January 18, 2024 at 09:12AM
Google has warned about the Russian threat group ColdRiver known for phishing attacks and developing custom malware. Tracked as Star Blizzard, Callisto Group, and others, the group is linked to Russia’s FSB. US and UK governments have issued warnings and sanctions. Google discovered the Spica backdoor malware used for cyberespionage and influence campaigns.
Key takeaways from the meeting notes are as follows:
– A threat group known as ColdRiver, which is associated with Russia’s FSB security service, has been active in conducting both cyberespionage operations and influence campaigns.
– ColdRiver is known for targeting organizations in the academia, defense, government, NGO, and think tank sectors in the US, the UK, and other NATO countries.
– Google has shared indicators of compromise (IoCs) and YARA rules to help detect and analyze the threat posed by ColdRiver.
– ColdRiver has been linked to the development and use of custom malware named Spica, which is described as a backdoor written in Rust and capable of executing various malicious activities.

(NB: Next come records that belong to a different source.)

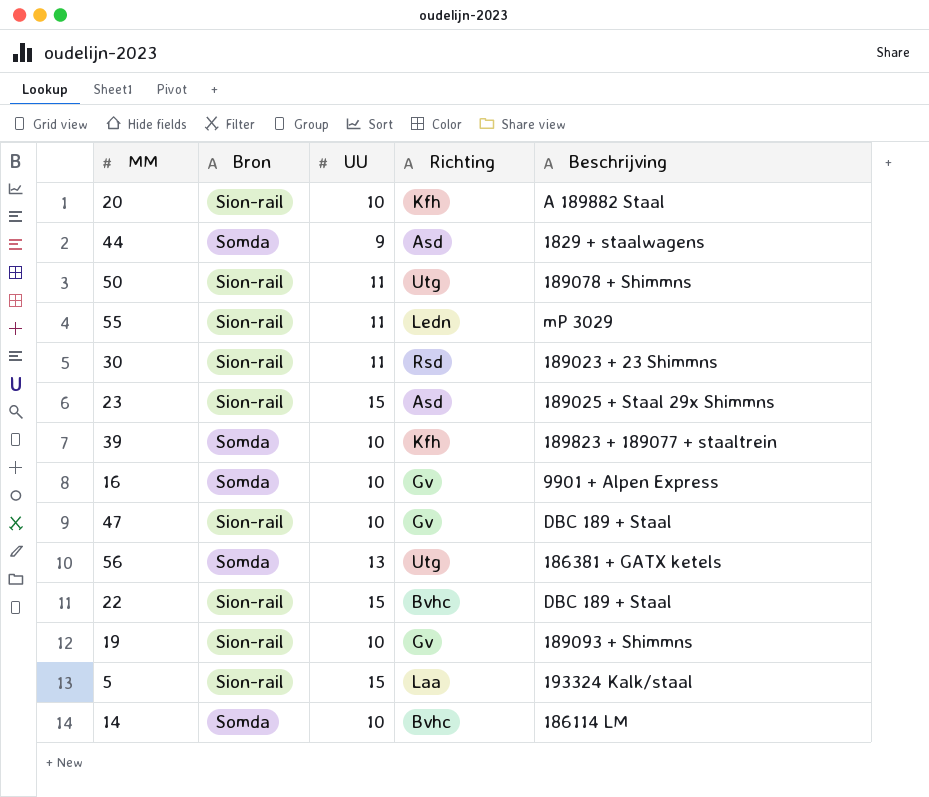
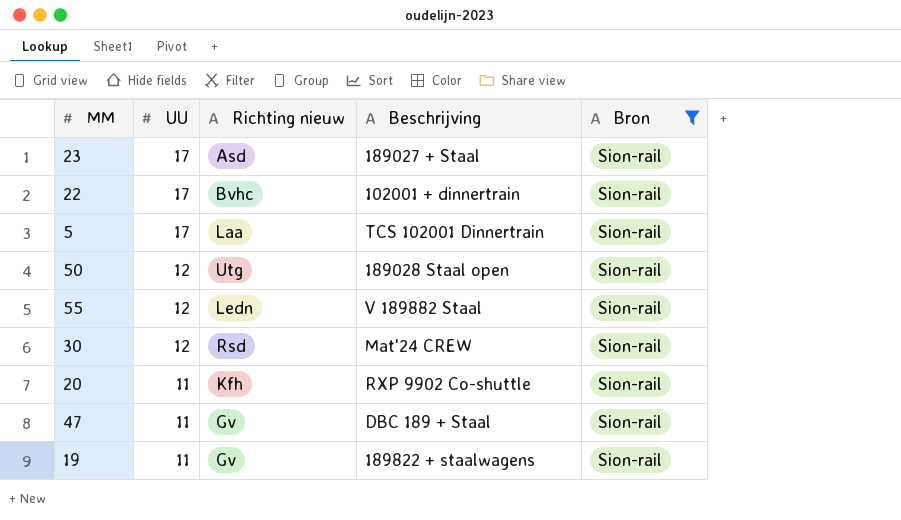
filter: none -> Bron = Sion-rail
row order: none -> UU descending
column name: Richting -> Richting nieuw
column Bron | position: 2 -> 5
23 | UU: 15 -> 17
23 | Beschrijving: 189025 + Staal 29x Shimmns -> 189027 + Staal
22 | UU: 15 -> 17
22 | Beschrijving: DBC 189 + Staal -> 102001 + dinnertrain
5 | UU: 15 -> 17
5 | Beschrijving: 193324 Kalk/staal -> TCS 102001 Dinnertrain
50 | UU: 11 -> 12
50 | Beschrijving: 189078 + Shimmns -> 189028 Staal open
55 | UU: 11 -> 12
55 | Beschrijving: mP 3029 -> V 189882 Staal
30 | UU: 11 -> 12
30 | Beschrijving: 189023 + 23 Shimmns -> Mat'24 CREW
20 | UU: 10 -> 11
20 | Beschrijving: A 189882 Staal -> RXP 9902 Co-shuttle
47 | UU: 10 -> 11
19 | UU: 10 -> 11
19 | Beschrijving: 189093 + Shimmns -> 189822 + staalwagens

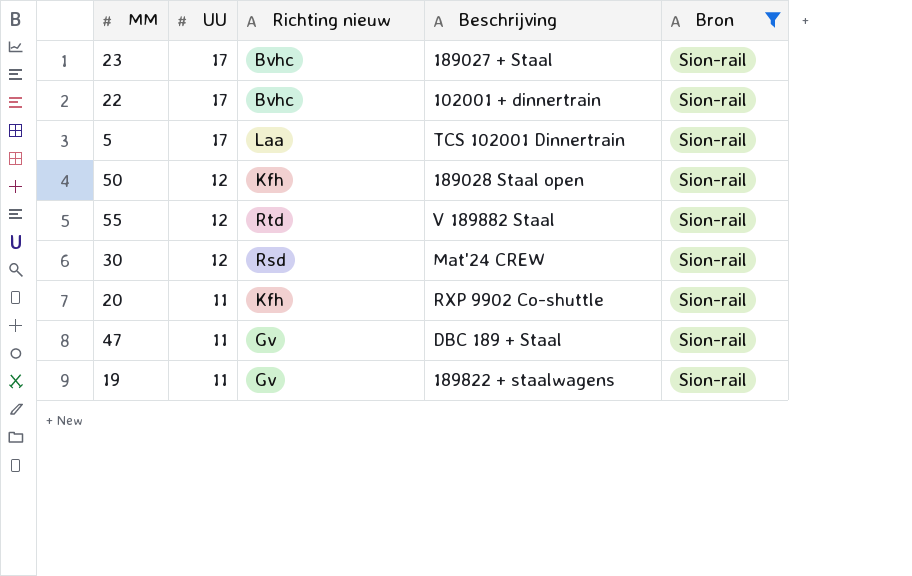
23 | Richting nieuw: Asd -> Bvhc
50 | Richting nieuw: Utg -> Kfh
55 | Richting nieuw: Ledn -> Rtd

– Spica malware has been delivered through benign PDFs that appear to be encrypted, with recipients being provided an executable that deploys the malware when used for decryption. This method suggests a focus on spear-phishing and credential harvesting.
– Google researchers spotted Spica in the wild in September 2023, but it may have been used by ColdRiver since at least November 2022, with the possibility of multiple versions of the backdoor.
These takeaways highlight the evolving threat posed by ColdRiver and its association with sophisticated cyber activities, as well as the specific details of the Spica malware and its potential impact.